Trademarks are associated with a product or service, and products and services are distinguished by “Class Codes” which designate high-level categories that a particular product or service falls into.
There are 45 classes, or categories, that cover all goods and services. Classes 1-34 are for goods, classes 35-45 are for services. Each class can cover a wide range of goods or services. For example, class 25 covers clothing and class 36 covers all insurance and financial services.
You can search the USPTO’s class code database to see what class codes apply to your particular products and/or services.
Trademarks are priced by class code. If you have two (2) class codes, you effectively double the price. If you have three (3) class codes, you’ve effectively tripled the price.
The question we get a lot, therefore, is what are the pros/cons to adding additional class codes when applying for a trademark? When you get a trademark, doesn’t it protect against anyone trying to use your trademark, so why pay for more class codes?
Those are two very different questions, although related. I’ll answer the last question, first.
When you get a trademark, doesn’t it protect against anyone trying to use your trademark, so why pay for more class codes?
The question of whether someone infringes a trademark is based on whether there is a “likelihood of confusion,” a legal test that is worthy of a long knowledge base article all by itself. One of the tests for a likelihood of confusion is how similar (not same) the products or services are, that are associated with the trademark. Coffee and donuts are considered similar. Consulting services and educational services could be considered similar. Baking bakes and manufacturing computers would be considered dissimilar.

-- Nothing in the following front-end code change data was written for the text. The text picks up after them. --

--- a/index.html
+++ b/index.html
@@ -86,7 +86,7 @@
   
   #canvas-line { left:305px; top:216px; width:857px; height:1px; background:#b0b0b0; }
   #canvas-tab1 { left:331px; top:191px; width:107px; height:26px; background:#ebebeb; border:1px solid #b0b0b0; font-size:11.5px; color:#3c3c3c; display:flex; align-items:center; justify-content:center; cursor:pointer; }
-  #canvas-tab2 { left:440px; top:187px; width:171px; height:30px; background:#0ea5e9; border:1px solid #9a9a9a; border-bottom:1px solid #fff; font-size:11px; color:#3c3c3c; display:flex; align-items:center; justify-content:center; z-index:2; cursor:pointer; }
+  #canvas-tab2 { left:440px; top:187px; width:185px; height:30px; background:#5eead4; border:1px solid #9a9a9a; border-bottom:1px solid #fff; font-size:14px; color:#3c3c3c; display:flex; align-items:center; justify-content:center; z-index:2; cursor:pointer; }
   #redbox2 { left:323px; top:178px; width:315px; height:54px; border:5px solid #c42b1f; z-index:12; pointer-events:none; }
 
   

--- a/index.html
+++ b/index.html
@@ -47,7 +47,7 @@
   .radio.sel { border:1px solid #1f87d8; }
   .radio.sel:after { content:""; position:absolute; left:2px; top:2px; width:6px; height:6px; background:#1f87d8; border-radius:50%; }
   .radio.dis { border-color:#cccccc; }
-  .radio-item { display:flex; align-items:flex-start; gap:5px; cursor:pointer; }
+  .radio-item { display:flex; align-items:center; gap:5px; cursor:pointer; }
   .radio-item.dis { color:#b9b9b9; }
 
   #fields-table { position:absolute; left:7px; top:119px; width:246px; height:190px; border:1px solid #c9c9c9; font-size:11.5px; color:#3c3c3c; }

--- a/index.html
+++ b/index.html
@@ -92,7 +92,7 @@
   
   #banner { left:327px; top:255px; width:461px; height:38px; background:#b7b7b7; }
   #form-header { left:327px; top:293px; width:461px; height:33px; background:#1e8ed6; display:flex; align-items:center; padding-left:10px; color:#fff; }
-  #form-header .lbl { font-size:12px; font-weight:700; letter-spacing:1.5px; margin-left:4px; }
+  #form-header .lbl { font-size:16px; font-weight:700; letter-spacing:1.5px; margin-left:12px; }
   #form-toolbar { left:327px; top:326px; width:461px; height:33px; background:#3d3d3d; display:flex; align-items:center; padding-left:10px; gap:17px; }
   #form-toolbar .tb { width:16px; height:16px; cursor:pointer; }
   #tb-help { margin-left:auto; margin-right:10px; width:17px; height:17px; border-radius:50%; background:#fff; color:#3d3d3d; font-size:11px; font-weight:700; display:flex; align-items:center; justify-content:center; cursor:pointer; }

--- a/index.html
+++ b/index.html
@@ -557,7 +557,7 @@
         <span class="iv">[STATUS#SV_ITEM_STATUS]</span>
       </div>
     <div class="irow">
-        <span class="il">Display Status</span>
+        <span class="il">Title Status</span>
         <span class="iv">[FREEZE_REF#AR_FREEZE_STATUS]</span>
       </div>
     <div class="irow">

So, can someone use the same (or similar) trademark for dissimilar products or services? Probably, assuming the other elements of likelihood of confusion are present.
Therefore, the answer to the question, doesn’t a trademark protect against anyone trying to use your trademark, depends on the similarity of the products or services associated with the trademark, and class codes helps in this assessment.

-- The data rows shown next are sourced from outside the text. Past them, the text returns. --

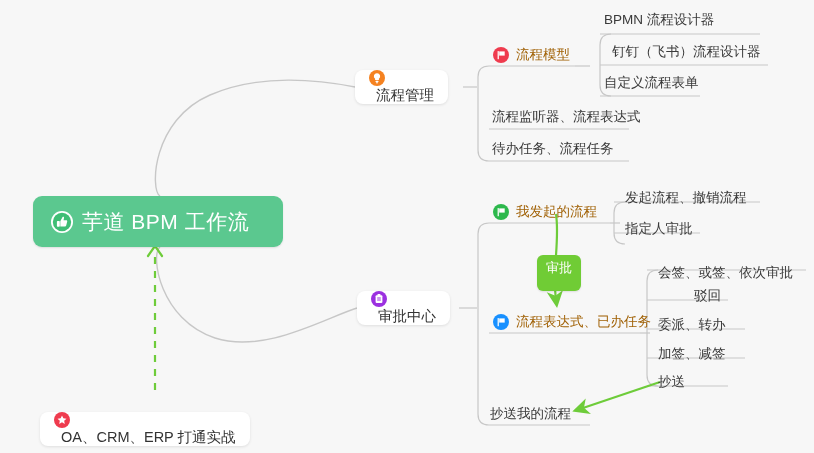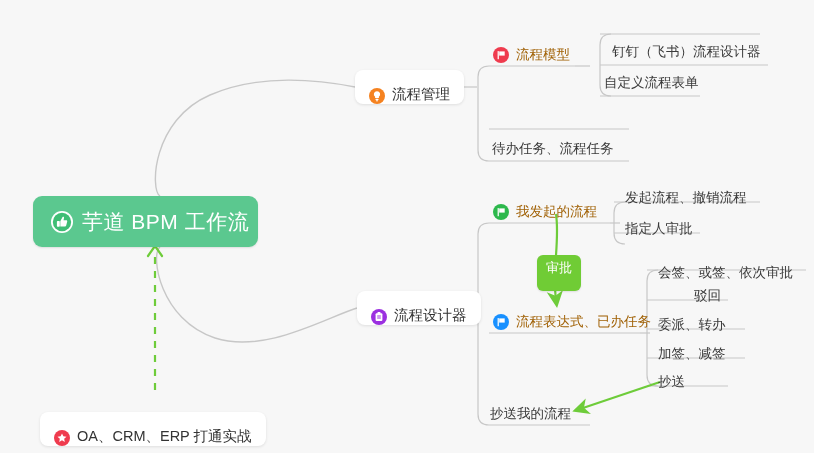--- a/index.html
+++ b/index.html
@@ -211,6 +211,7 @@
     <span class="txt">流程表达式、已办任务</span>
   </div>
 
+  <div class="leaf" style="left:604px;top:11px;">BPMN 流程设计器</div>
   <div class="leaf" style="left:612px;top:43px;">钉钉（飞书）流程设计器</div>
   <div class="leaf" style="left:604px;top:74px;">自定义流程表单</div>
 

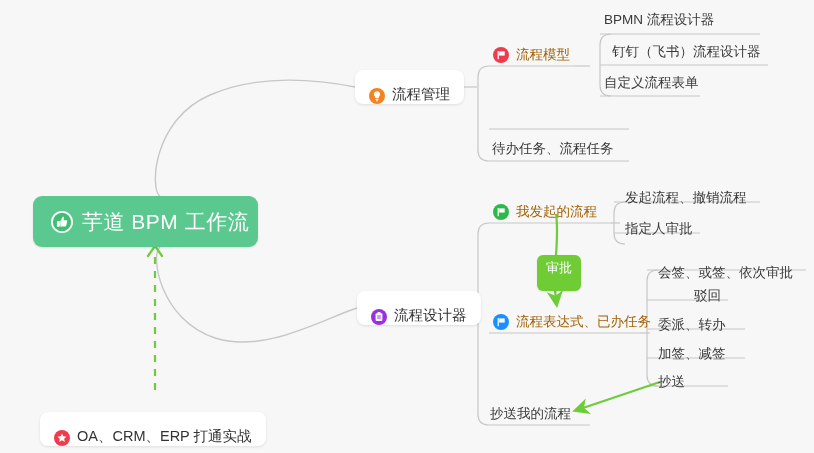--- a/index.html
+++ b/index.html
@@ -29,8 +29,8 @@
   .pill{
     position:absolute;background:#ffffff;border-radius:8px;
     box-shadow:0 1px 3px rgba(0,0,0,.10);
-    display:flex;align-items:flex-end;box-sizing:border-box;padding:0 14px;
-    height:34px;white-space:nowrap;
+    display:flex;align-items:flex-start;box-sizing:border-box;padding:0 14px;
+    height:34px;white-space:nowrap;flex-direction:column;
   }
   .pill .txt{font-size:14.5px;color:#333333;margin-left:7px;}
 

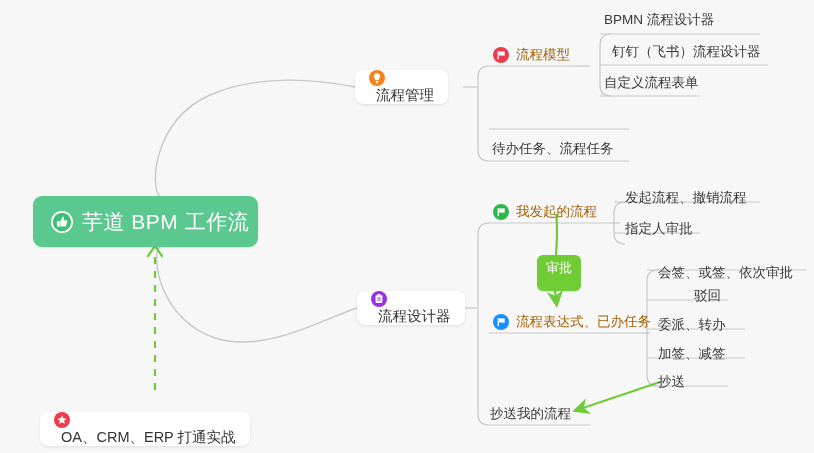--- a/index.html
+++ b/index.html
@@ -215,6 +215,7 @@
   <div class="leaf" style="left:612px;top:43px;">钉钉（飞书）流程设计器</div>
   <div class="leaf" style="left:604px;top:74px;">自定义流程表单</div>
 
+  <div class="leaf" style="left:492px;top:108px;">流程监听器、流程表达式</div>
   <div class="leaf" style="left:492px;top:140px;">待办任务、流程任务</div>
 
   <div class="leaf" style="left:625px;top:189px;">发起流程、撤销流程</div>

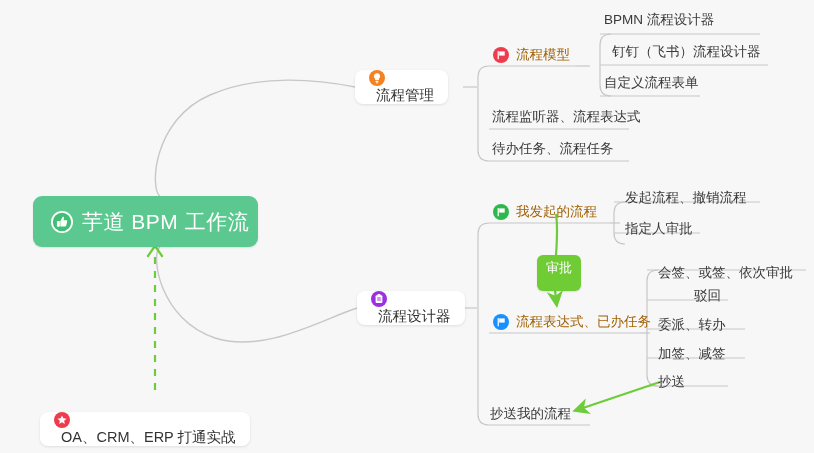--- a/index.html
+++ b/index.html
@@ -15,7 +15,7 @@
 
   
   .root-node{
-    position:absolute;left:33px;top:196px;width:225px;height:51px;
+    position:absolute;left:33px;top:196px;width:250px;height:51px;
     background:#5bc88f;border-radius:9px;
     display:flex;align-items:center;
     box-shadow:0 1px 2px rgba(0,0,0,.10);

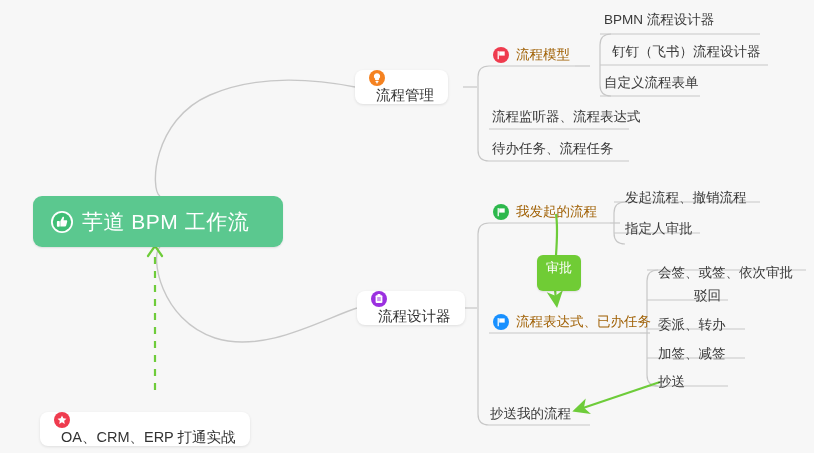--- a/index.html
+++ b/index.html
@@ -164,7 +164,7 @@
         <rect x="6.0" y="8.5" width="4.0" height="0.95" rx="0.45" fill="#9b30e0"></rect>
       </svg>
     </span>
-    <span class="txt">流程设计器</span>
+    <span class="txt">审批中心</span>
   </div>
 
   <div class="pill" id="node-oa">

What are the pros/cons to adding additional class codes when applying for a trademark?
Given that trademarks are associated with products and services, and that class codes are used to identify a trademark’s association with products or services, then a trademark is said to have more “coverage” or “protection” with more class codes.
- More expensive.
- More protection for your trademark
- Prevents others from using a similar mark as your trademark for similar products or services, in the class codes you’ve included in your trademark application
- Importantly, adding another class code improves the chances of getting your trademark approved by the USPTO
This last point is an important one to consider: Trademarks are approved based on a very complicated analysis, but one of the factors is similarity to other marks that are similar to your product or service. With additional class codes, you have a greater chance of your trademark ultimately being approved.